▸ Exercise goal
Go through the entries below and pick out every line with "finishes".

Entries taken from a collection
☆ ☆ ☆ ☆ ☆

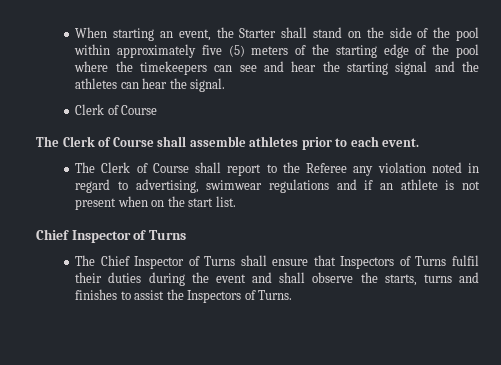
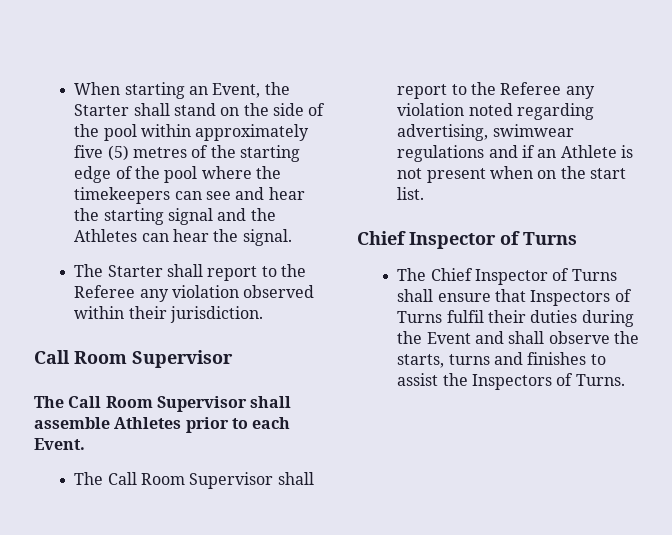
- When starting an event, the Starter shall stand on the side of the pool within approximately five (5) meters of the starting edge of the pool where the timekeepers can see and hear the starting signal and the athletes can hear the signal.
- Clerk of Course
- The Clerk of Course shall assemble athletes prior to each event.
- The Clerk of Course shall report to the Referee any violation noted in regard to advertising, swimwear regulations and if an athlete is not present when on the start list.
+ When starting an Event, the Starter shall stand on the side of the pool within approximately five (5) metres of the starting edge of the pool where the timekeepers can see and hear the starting signal and the Athletes can hear the signal.
+ The Starter shall report to the Referee any violation observed within their jurisdiction.
+ Call Room Supervisor
+ The Call Room Supervisor shall assemble Athletes prior to each Event.
+ The Call Room Supervisor shall report to the Referee any violation noted regarding advertising, swimwear regulations and if an Athlete is not present when on the start list.
- The Chief Inspector of Turns shall ensure that Inspectors of Turns fulfil their duties during the event and shall observe the starts, turns and finishes to assist the Inspectors of Turns.
+ The Chief Inspector of Turns shall ensure that Inspectors of Turns fulfil their duties during the Event and shall observe the starts, turns and finishes to assist the Inspectors of Turns.

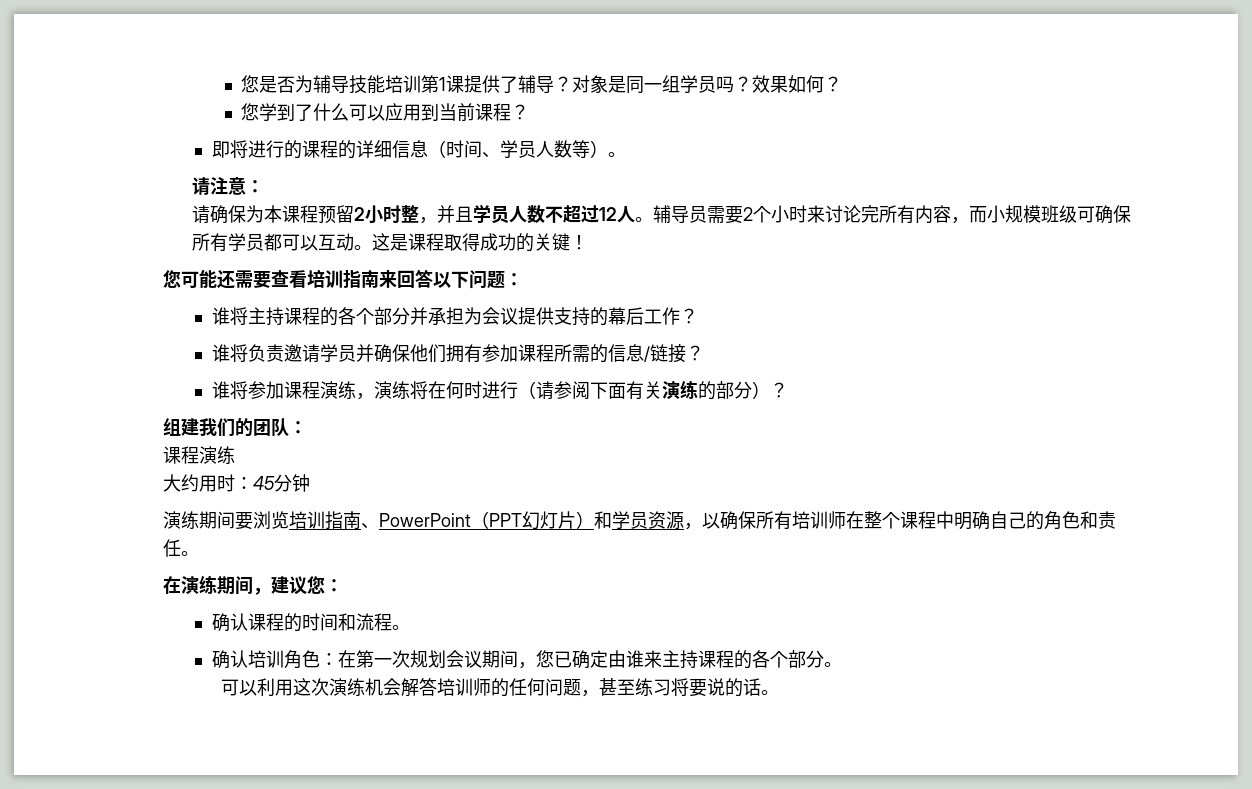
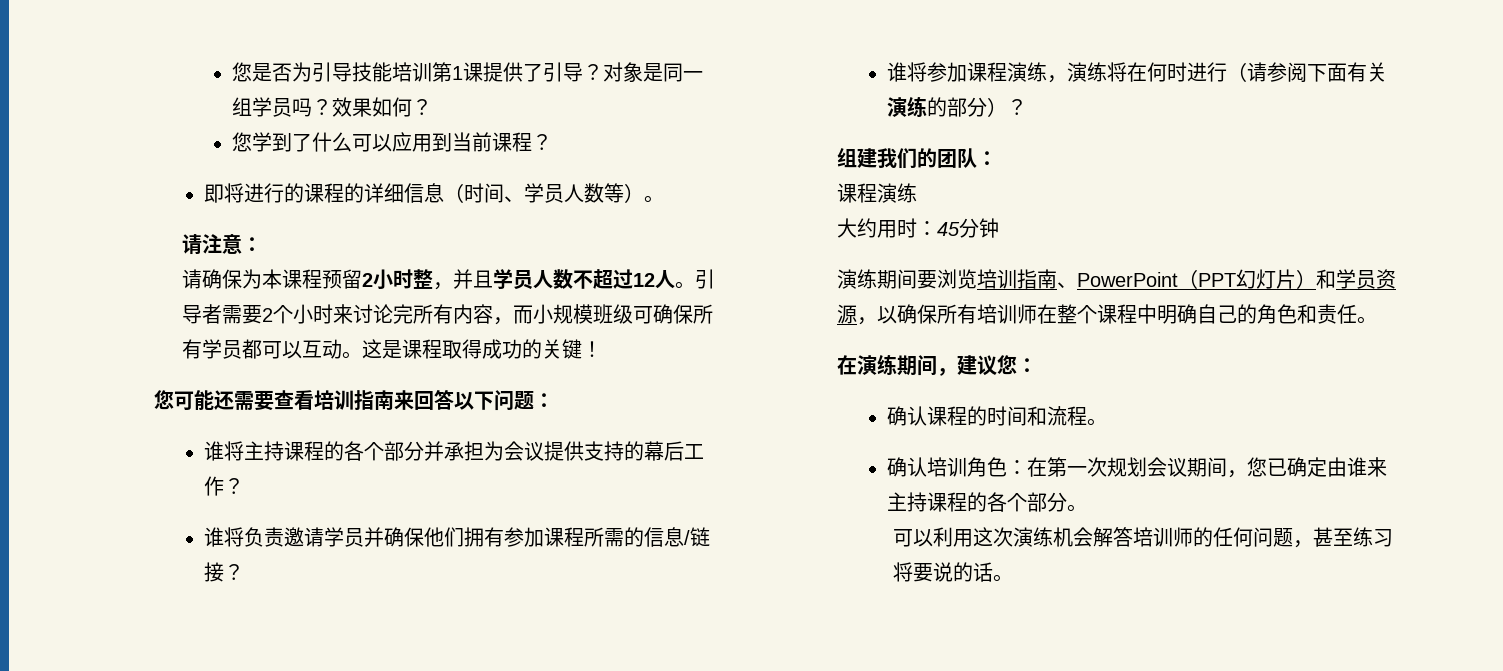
- 您是否为辅导技能培训第1课提供了辅导？
+ 您是否为引导技能培训第1课提供了引导？
- 辅导员需要2个小时来讨论完所有内容，而小规模班级可确保所有学员都可以互动。
+ 引导者需要2个小时来讨论完所有内容，而小规模班级可确保所有学员都可以互动。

☆ ☆ ☆ ☆ ☆

▸ Task result
- The Chief Inspector of Turns shall ensure that Inspectors of Turns fulfil their duties during the event and shall observe the starts, turns and finishes to assist the Inspectors of Turns.
+ The Chief Inspector of Turns shall ensure that Inspectors of Turns fulfil their duties during the Event and shall observe the starts, turns and finishes to assist the Inspectors of Turns.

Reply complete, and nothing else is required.